Given information START
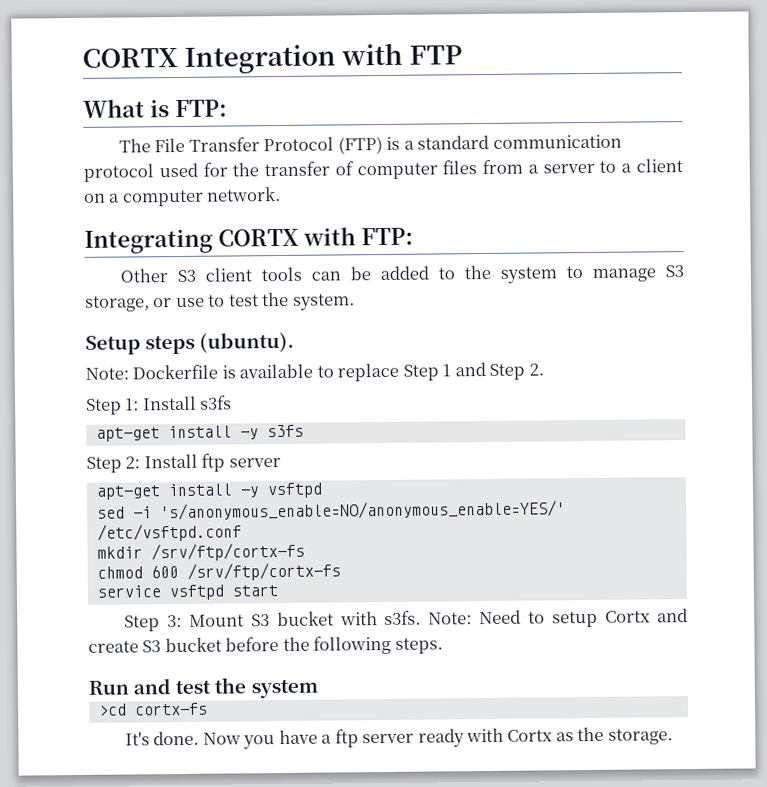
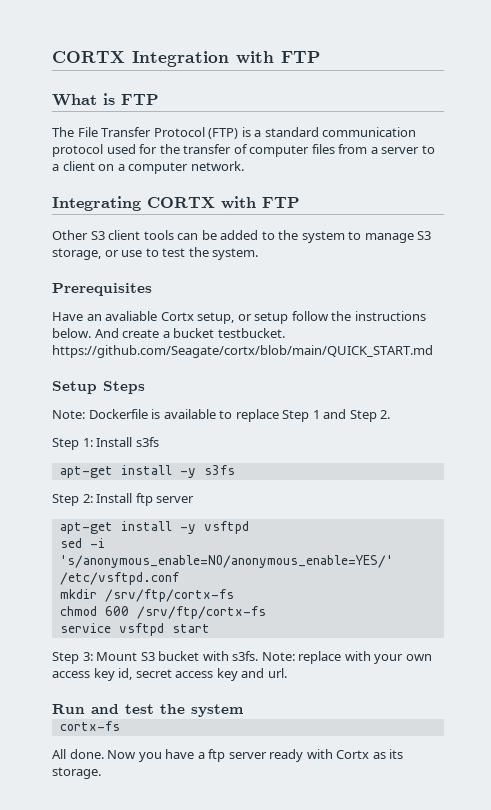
[175,99,227,118] FTP: -> [121,94,159,105] FTP
[361,227,413,246] FTP: -> [262,197,300,208] FTP
(355, 302) none -> [52,283,152,296] [52,311,426,324] [52,328,285,338] [52,345,433,358] // Prerequisites // Have an avaliable Cortx setup, or setup follow the instructions below. And create a bucket testbucket. https://github.com/Seagate/cortx/blob/main/QUICK_START.md
[145,331,295,355] steps (ubuntu). -> [103,381,145,394] Steps
[479,608,688,628] [88,635,443,655] Need to setup Cortx and create S3 bucket before the following steps. -> [298,651,432,664] [52,668,287,681] replace with your own access key id, secret access key and url.
[98,703,127,716] >cd -> (244, 710) none
[124,731,150,746] It's -> [52,749,66,759] All
[577,726,605,742] the -> [389,749,404,759] its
Given information END
Activity.
An exact copy of the records above is required, leaving out the pictures.

Response.
[175,99,227,118] FTP: -> [121,94,159,105] FTP
[361,227,413,246] FTP: -> [262,197,300,208] FTP
(355, 302) none -> [52,283,152,296] [52,311,426,324] [52,328,285,338] [52,345,433,358] // Prerequisites // Have an avaliable Cortx setup, or setup follow the instructions below. And create a bucket testbucket. https://github.com/Seagate/cortx/blob/main/QUICK_START.md
[145,331,295,355] steps (ubuntu). -> [103,381,145,394] Steps
[479,608,688,628] [88,635,443,655] Need to setup Cortx and create S3 bucket before the following steps. -> [298,651,432,664] [52,668,287,681] replace with your own access key id, secret access key and url.
[98,703,127,716] >cd -> (244, 710) none
[124,731,150,746] It's -> [52,749,66,759] All
[577,726,605,742] the -> [389,749,404,759] its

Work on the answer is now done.